### Task to complete
Leaving out every picture, output the records below exactly as they are.

### Provided data
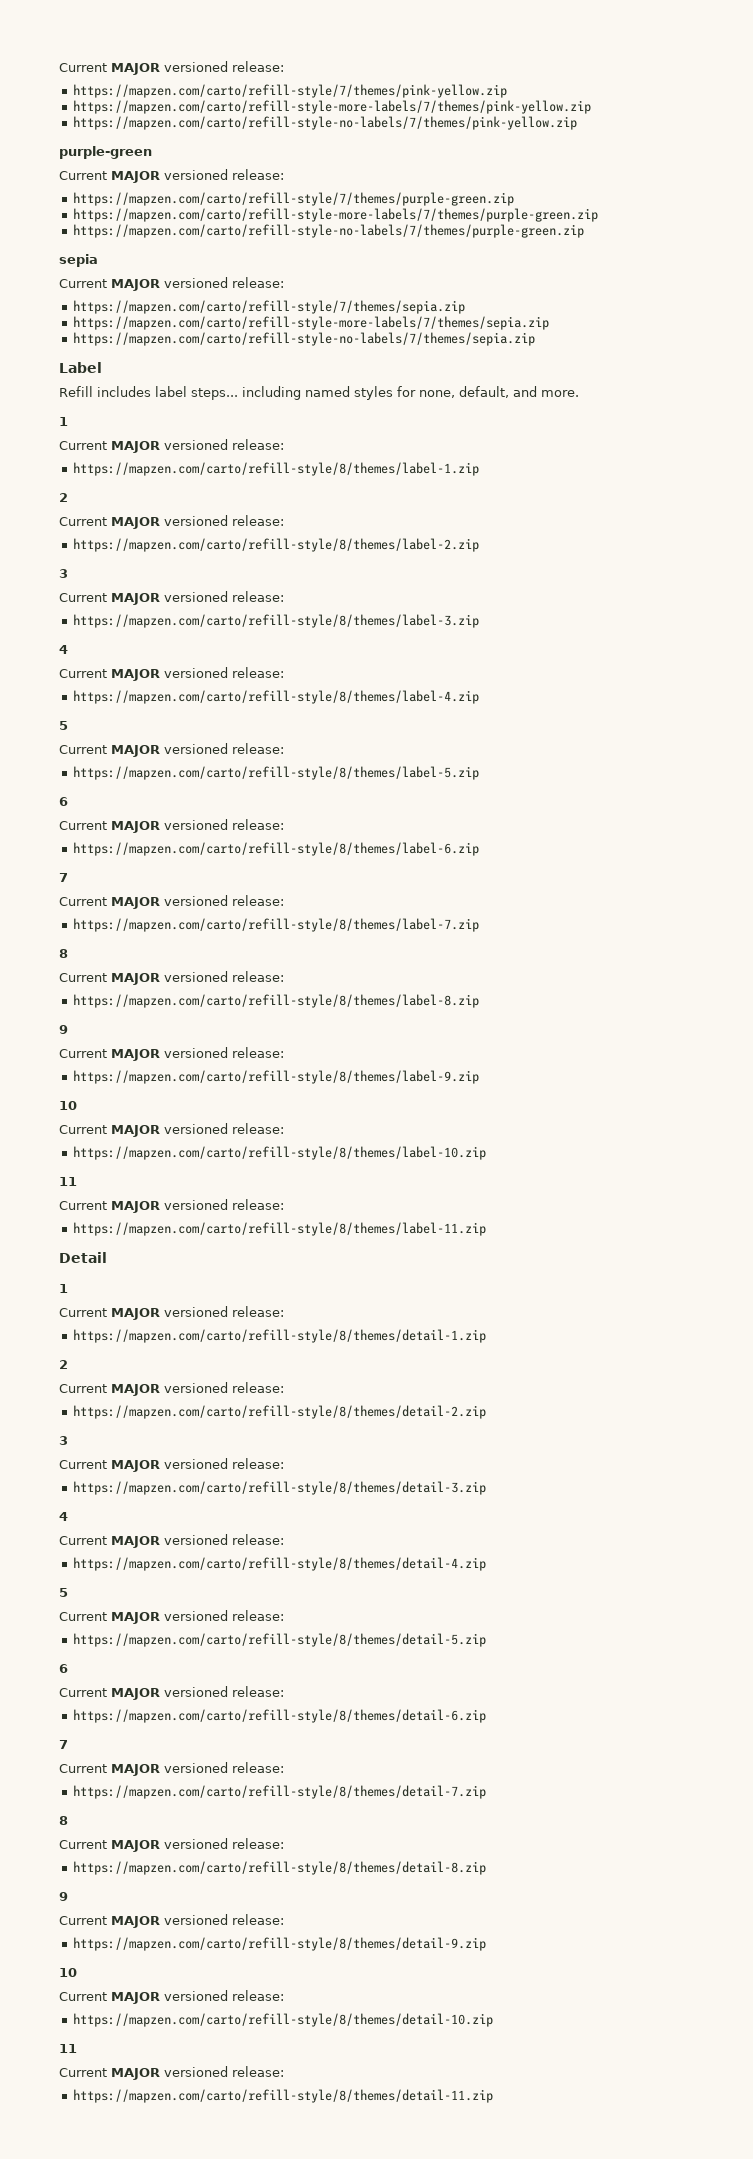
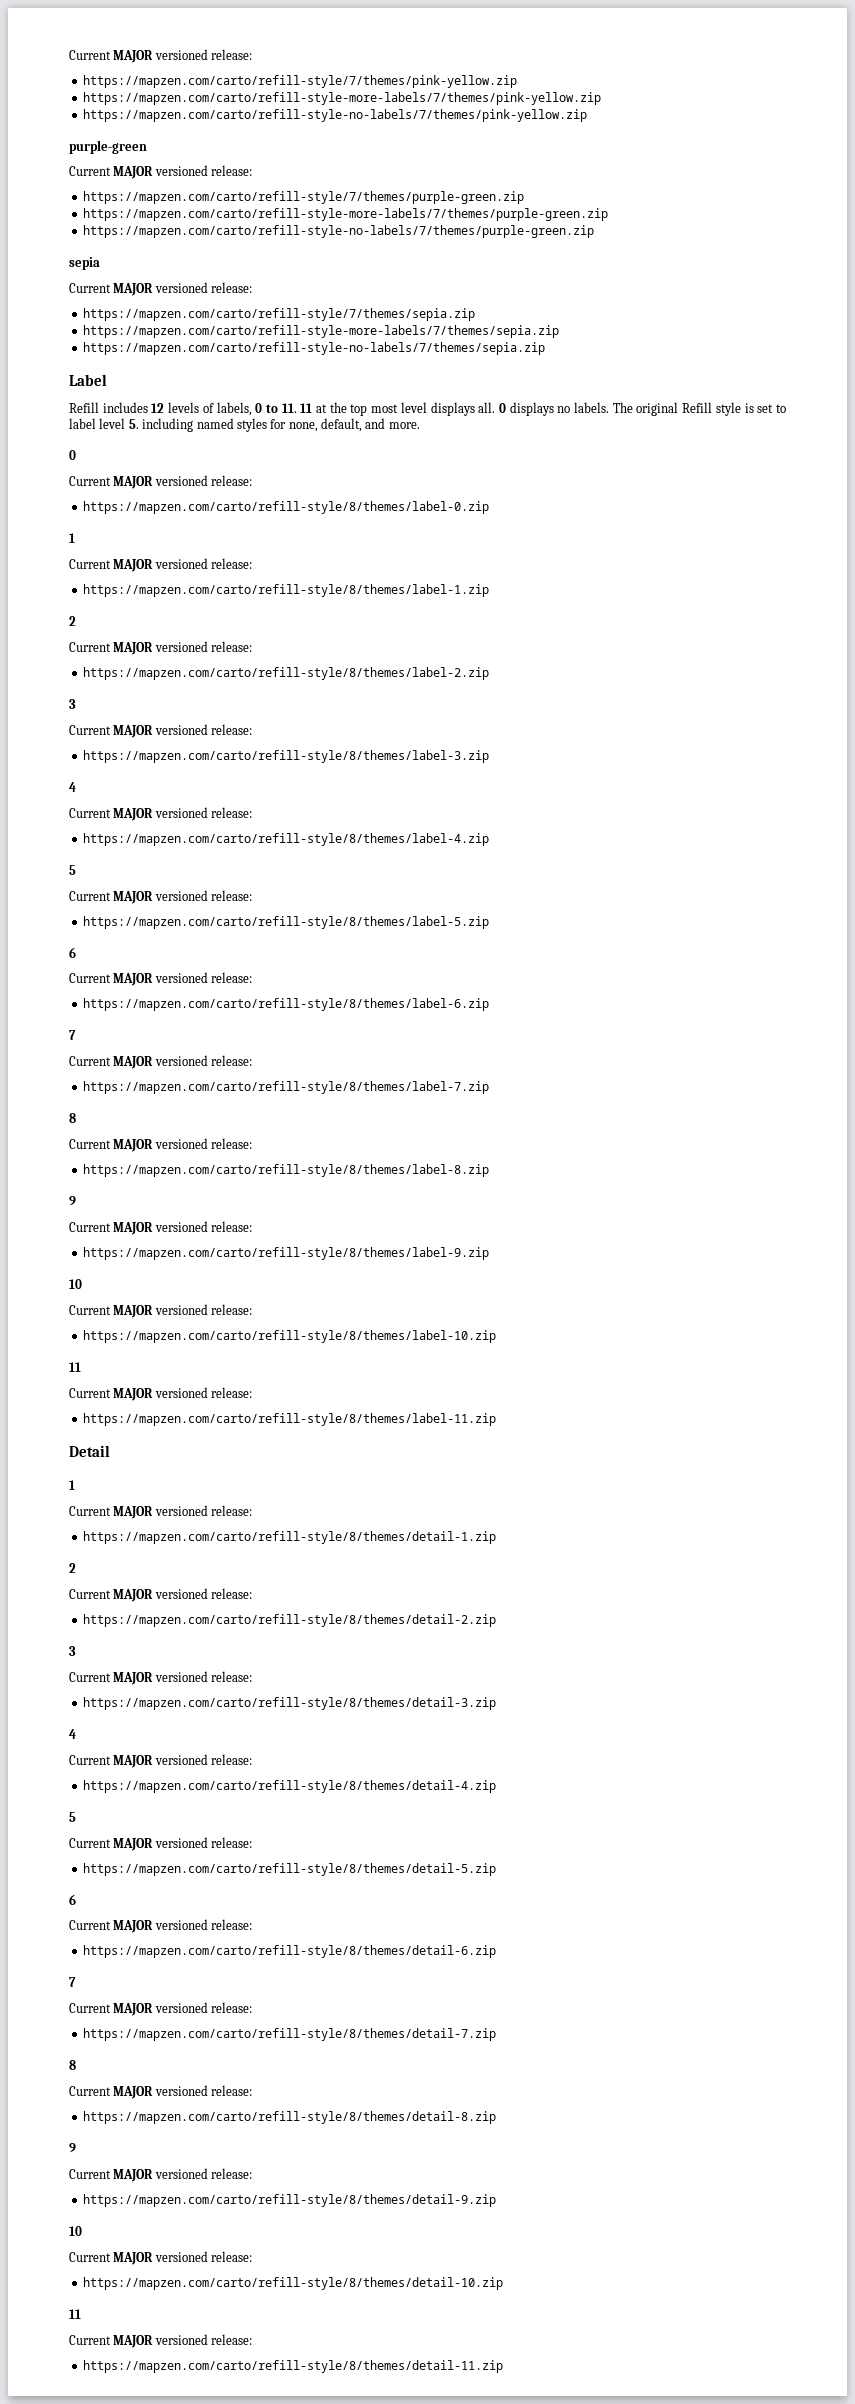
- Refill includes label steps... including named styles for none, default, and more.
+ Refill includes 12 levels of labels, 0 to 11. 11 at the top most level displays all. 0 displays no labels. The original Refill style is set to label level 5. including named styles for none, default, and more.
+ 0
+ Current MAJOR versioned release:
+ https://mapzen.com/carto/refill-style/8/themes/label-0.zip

### Task output
- Refill includes label steps... including named styles for none, default, and more.
+ Refill includes 12 levels of labels, 0 to 11. 11 at the top most level displays all. 0 displays no labels. The original Refill style is set to label level 5. including named styles for none, default, and more.
+ 0
+ Current MAJOR versioned release:
+ https://mapzen.com/carto/refill-style/8/themes/label-0.zip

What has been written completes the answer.